Hoher Kopf - Nurpenstal - Roßkopf, Tuxer Alpen

31. 01. 2026 | Tourenverhältnisse Tuxer Alpen
von Markus Stadler

Sehr gute Bedingungen bei der Überschreitung von der Weidener Hütte zur Rastkogelhütte

Am vierten Tag unserer Durchquerung der Tuxer Alpen ging es nach dem gestrigen spannenden Übergang von der Lizumer Hütte heute von der Weidener Hütte zur Rastkogelhütte. Als Erstes stand der Aufstieg auf den Hohen Kopf auf dem Programm (Skiführer Tuxer und Zillertaler Alpen, Tour B16a), der von der Hütte weg gute Bedingungen aufweist. Im ersten Teil in der Waldschneise bricht man abseits des eingespurten Bereichs im Schwimmschnee oft auf die Stauden durch. Oberhalb liegt in den flacheren Mulden schöner Pulverschnee. Im unmittelbaren Kammbereich ist auf verschneite Steine zu achten. Die Abfahrt nach Norden in den Nurpensgrund (Tour B16b) war noch unverspurt, es waren aber noch alte, verschneite Spuren sichtbar. Die Lawinenlage zeigte sich hier weniger kritisch als am Vortag, aber im oberen Teil durfte man trotzdem noch Vorsicht walten lassen. Nach unten hin ging aber die gesamte Schneedecke in spannungsfreien, komplett aufgebauten Altschnee über, mit zu dünner Pulverschneeauflage, als dass sie Schneebretter bilden könnte.

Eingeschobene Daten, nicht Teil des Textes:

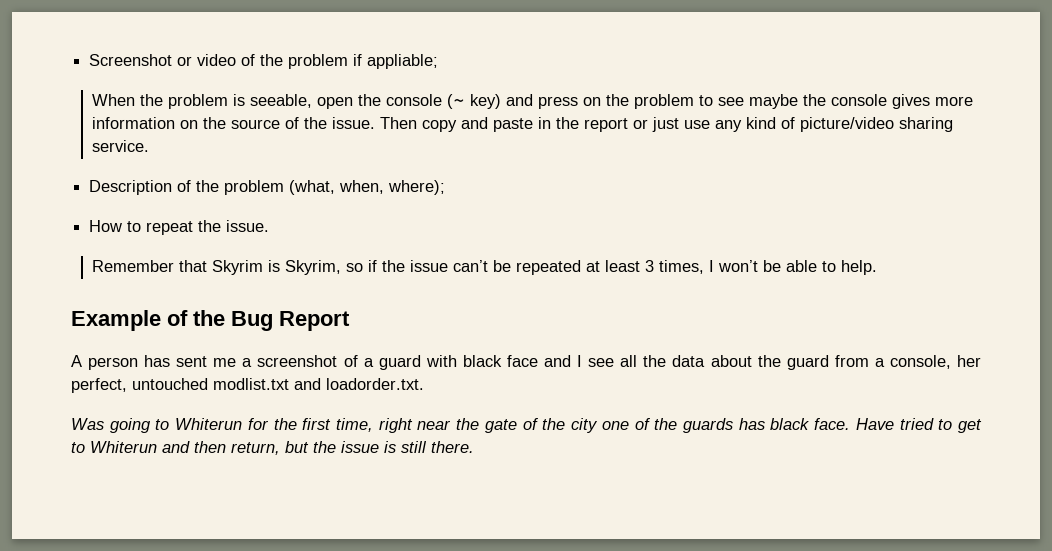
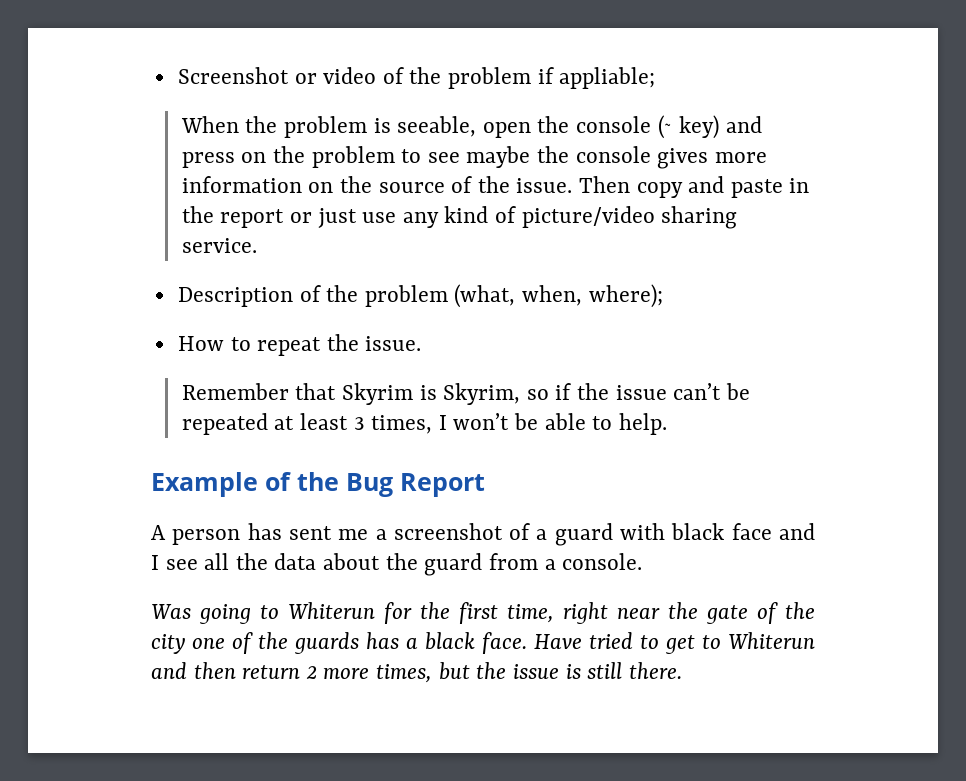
[889,355,982,369] [71,378,424,393] console, her perfect, untouched modlist.txt and loadorder.txt. -> [562,553,643,570] console.
(765, 424) none -> [406,637,418,649] a
[231,442,280,455] return, -> [242,664,433,683] return 2 more times,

Es folgte der Anstieg auf den Rosskopf (Tour B13). Zuerst folgten wir der ausgetretenen Spur in Richtung Kleinen Gilfert, bis wir auf einer einer Almstraße nach Süden querten. Auf einer flachen Rampe gelangt man von dort ins Pfundsjoch, wobei wir auf diesem Stück fast ununterbrochen von Setzungsgeräuschen begleitet wurden. Der Aufstieg entlang des Nordgrats zum Roßkopf könnte noch einiges mehr an Schnee vertragen. Im oberen Teil haben wir ein längeres Stück unsere Ski am Rucksack getragen (ca. 100 Hm) – es gab aber auch eine Skispur über die steilen, steinigen Hänge. Die Ostabfahrt vom Rosskopf zum Sidanjoch (Tour G4 bzw. Tour A9a) war überraschend wenig verspurt und mit 10 cm Pulverschnee auf der oft harten Unterlage richtig gut. Ebenso dann die Südosthänge vom Joch hinab zur Straße, wo man in den flachen Passagen immer noch im Pulver schwingen könnte. Steilere Stücke hatten jedoch schon einen Harschdeckel. Mit einem letzten kurzen Gegenanstieg erreichten wir dann in der späten Nachmittagssonne die Rastkogelhütte.